Nichola Torbett has been thinking a lot recently about what it means to be safe and who gets to feel safe.
“I feel, as a white woman, a right to feel comfortable, because the world is kind of made and designed for white people,” Torbett said. “So when I don’t feel comfortable, I think oh my gosh, I’m not safe.”
Torbett is a lay leader at First Congregational Church of Oakland, a progressive church in California, that has made a decision to try to stop calling police, especially on people of color.
The church — which calls itself First Congo, for short — announced its decision around the same time as a wave of news stories broke about white people calling police on people of color. That included a now infamous incident at Oakland’s Lake Merritt, where a white woman called the cops on two black men who were barbecuing.
One of the men who was cooking out that day, Kenzie Smith, describes the moment when he realized police had been called on him as terrifying.
“In my mind I thought I was going to die,” he said.
“This is how it ends,” he said to himself, while he watched the woman on the phone with 911 dispatch for hours. Smith said as a large black man, having police called on him felt no different than putting a target on his back.
A sign, a shrine, and a conversation
First Congo has no formal pastor, instead they invite congregants to take turns at the pulpit. Their dialogue about turning away from dependence on law enforcement began several years ago, long before there were national headlines about police being called on a grad student for napping, or on Native American teens for attending a college tour, when white people got nervous, or felt they didn’t belong.
Church members were talking about putting up Black Lives Matter signs following the shooting of Michael Brown in Ferguson, Mo., and other similar cases.
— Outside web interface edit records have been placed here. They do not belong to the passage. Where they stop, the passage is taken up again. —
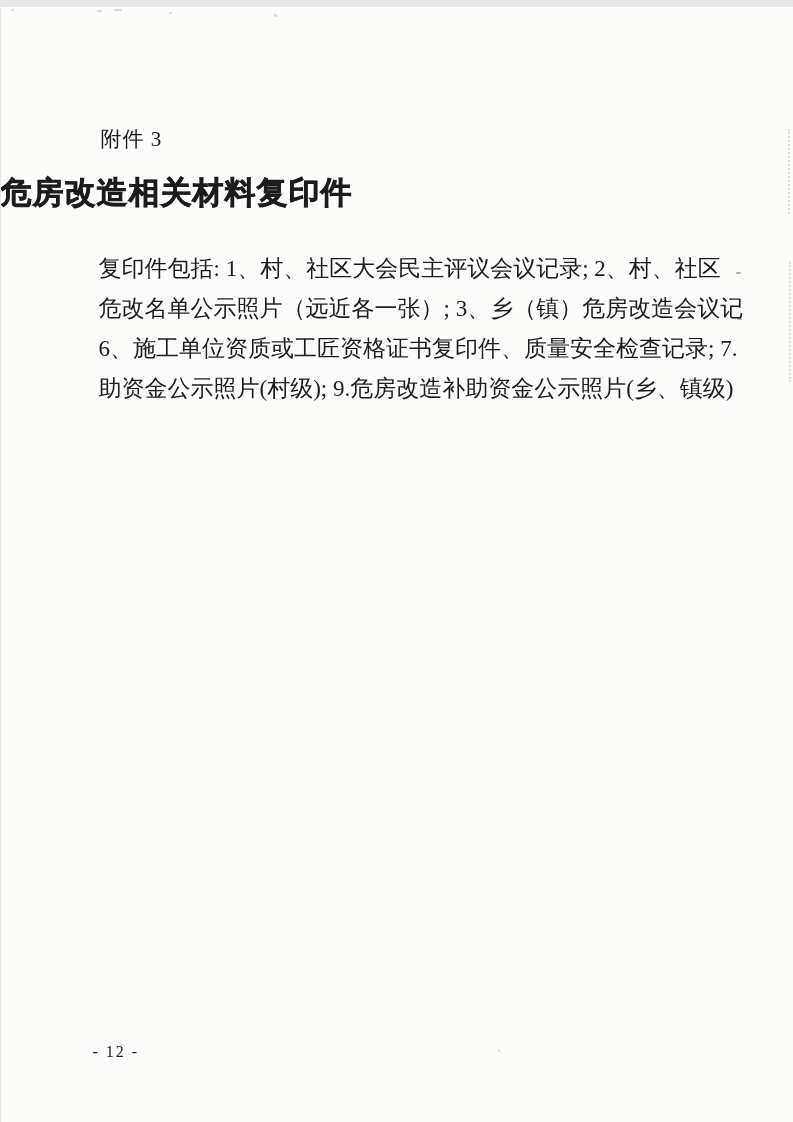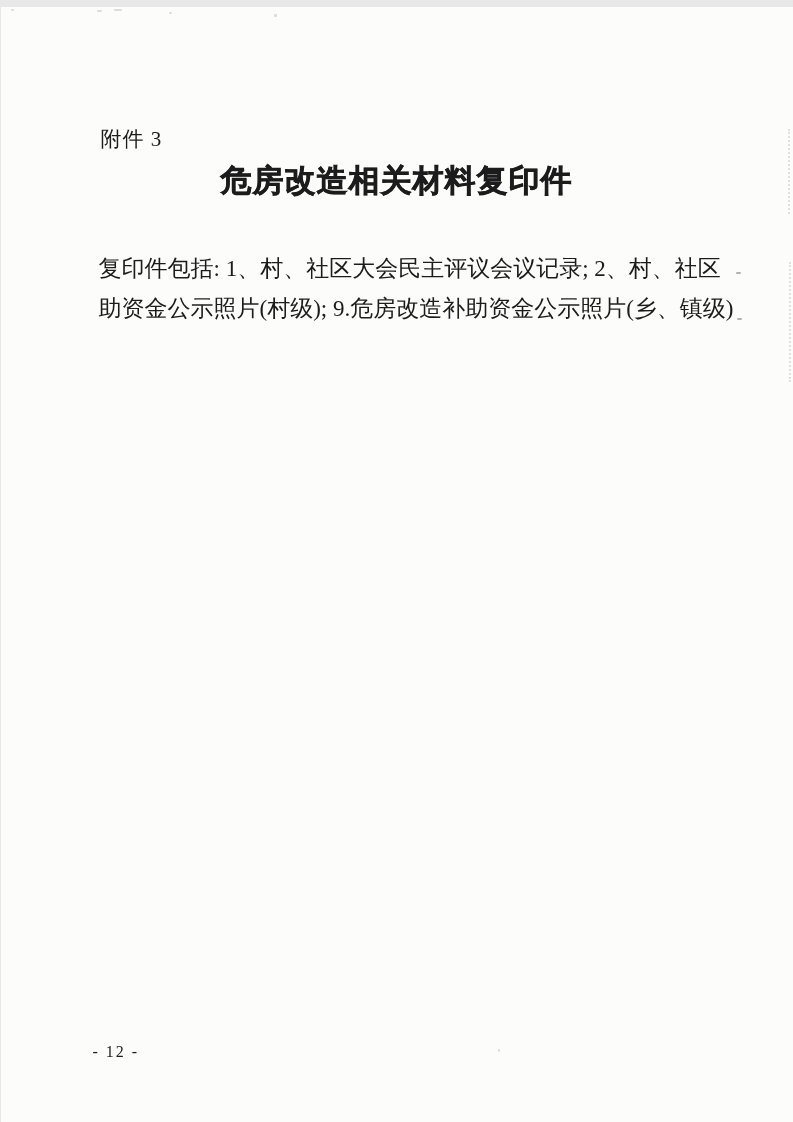--- a/index.html
+++ b/index.html
@@ -30,8 +30,8 @@
     position: absolute;
     left: 0;
     right: 0;
-    top: 152px;
-    text-align: center;
+    top: 164px;
+    text-align: left;
     font-size: 31px;
     line-height: 44px;
     font-weight: 700;

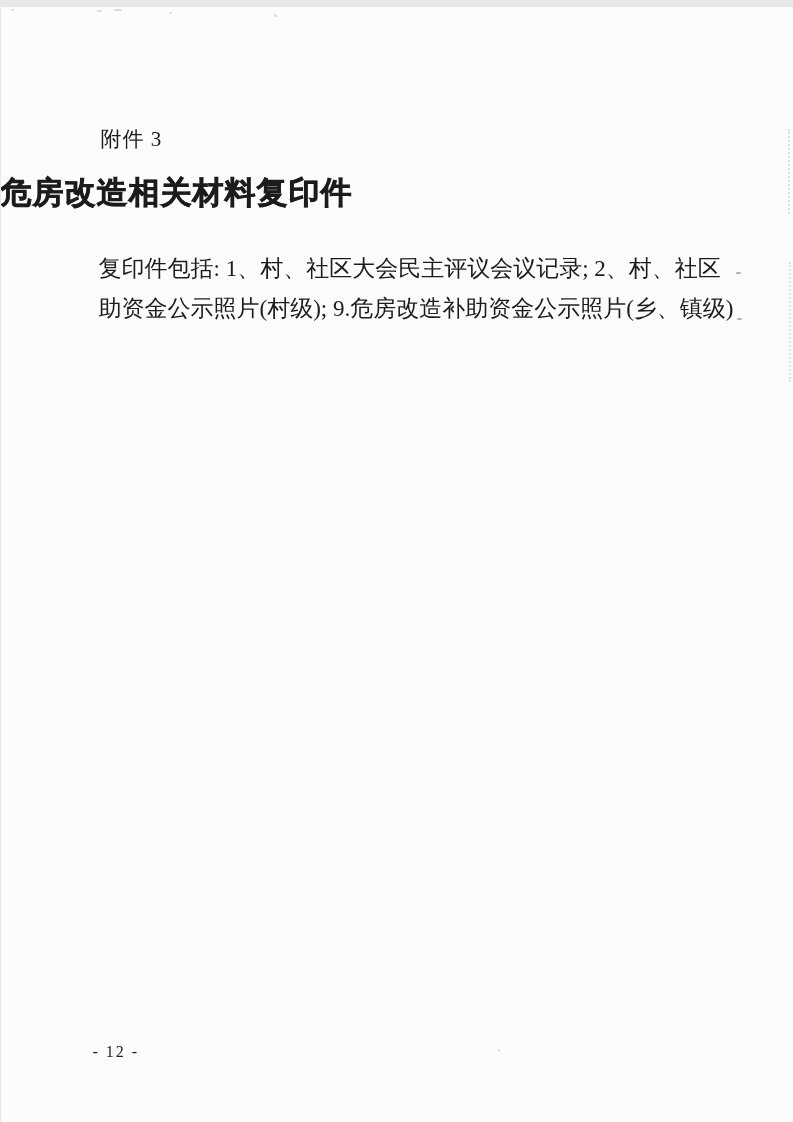--- a/index.html
+++ b/index.html
@@ -89,6 +89,7 @@
 
   <div class="body-paragraph">
     <div class="body-line">复印件包括: 1、村、社区大会民主评议会议记录; 2、村、社区</div>
+    <div class="body-line">危改名单公示照片（远近各一张）; 3、乡（镇）危房改造会议记</div>
     <div class="body-line">助资金公示照片(村级); 9.危房改造补助资金公示照片(乡、镇级)</div>
   </div>
 

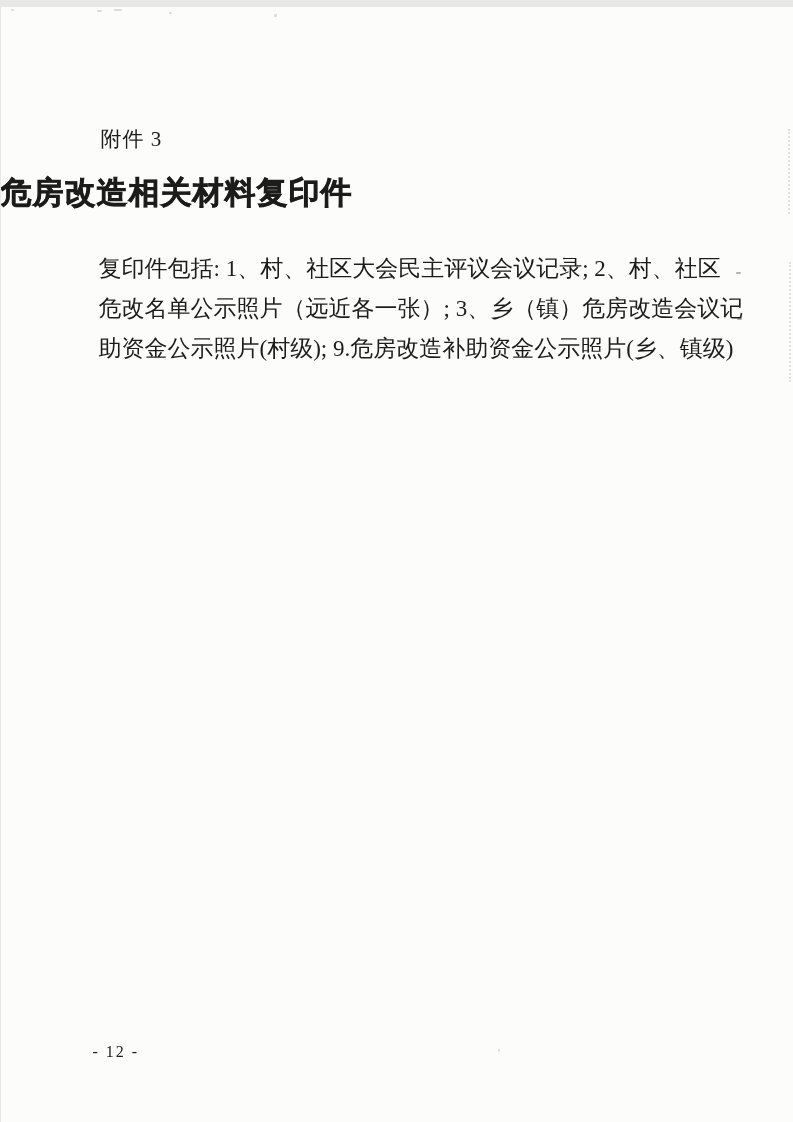--- a/index.html
+++ b/index.html
@@ -90,6 +90,7 @@
   <div class="body-paragraph">
     <div class="body-line">复印件包括: 1、村、社区大会民主评议会议记录; 2、村、社区</div>
     <div class="body-line">危改名单公示照片（远近各一张）; 3、乡（镇）危房改造会议记</div>
+    <div class="body-line">6、施工单位资质或工匠资格证书复印件、质量安全检查记录; 7.</div>
     <div class="body-line">助资金公示照片(村级); 9.危房改造补助资金公示照片(乡、镇级)</div>
   </div>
The church wanted to show solidarity with the movement. But Vanessa Riles spoke up, asking fellow congregants to consider what displaying that sign actually signified.
“As an intentionally intercultural congregation, and an intentionally interracial congregation,” she said, “we can’t just put up a sign like that, and not have it mean something.”
Church members began to talk about what it really meant for black lives to matter. For Torbett that meant also trying to understand how white people, like herself, can confuse safety with comfort.
“There are times we are called on to be uncomfortable, in the service of being in conversation with our neighbors, and that doesn’t mean we’re not safe,” she said.
A giant Black Lives Matter sign now hangs on the front of the church. Inside, in the chapel, lit by stained glass, stands a shrine to victims of police killings.
Some you may have heard of, such as Tamir Rice, a 12-year-old shot by police in Cleveland, in 2014. Or Oscar Grant, shot in 2009 by a BART police officer while restrained and lying on his stomach. The officer later claimed to have mistaken his gun for his taser.
Other faces and stories are less familiar, such as Demouria Hogg. Hogg was asleep in his car, when Oakland police officers tried to wake him. He was shot after an officer said she saw him reach towards a gun in the front seat. The city of Oakland paid $1.2 million in compensation to his family, but admitted no wrongdoing in his death.
Riles said that Black Lives Matter is, in large part, about confronting the deaths of black and brown people like these at the hands of police. So if the church was going to hang the signs, Riles asked, what else were they going to do?
“Because as a black person, if I see a church with a sign that says Black Lives Matter, the first question in my mind and in my heart, is what does that really mean?” she asked. “Are they just putting up a sign because it looks good, and it makes them look good as a congregation?”
Riles was raised in a once almost entirely black Oakland neighborhood where police were not welcomed as beacons of safety.
“I haven’t grown up feeling like the police are my heroes and they’re going to rescue me,” she said. “I’ve grown up feeling like the police don’t come when you call them, or they don’t really do anything, or someone calls them on you and your friends when you didn’t do anything.”
So First Congo congregants started to talk about when they had called police, and why. Although they didn’t call police often, they realized when they did, it often was on homeless black men.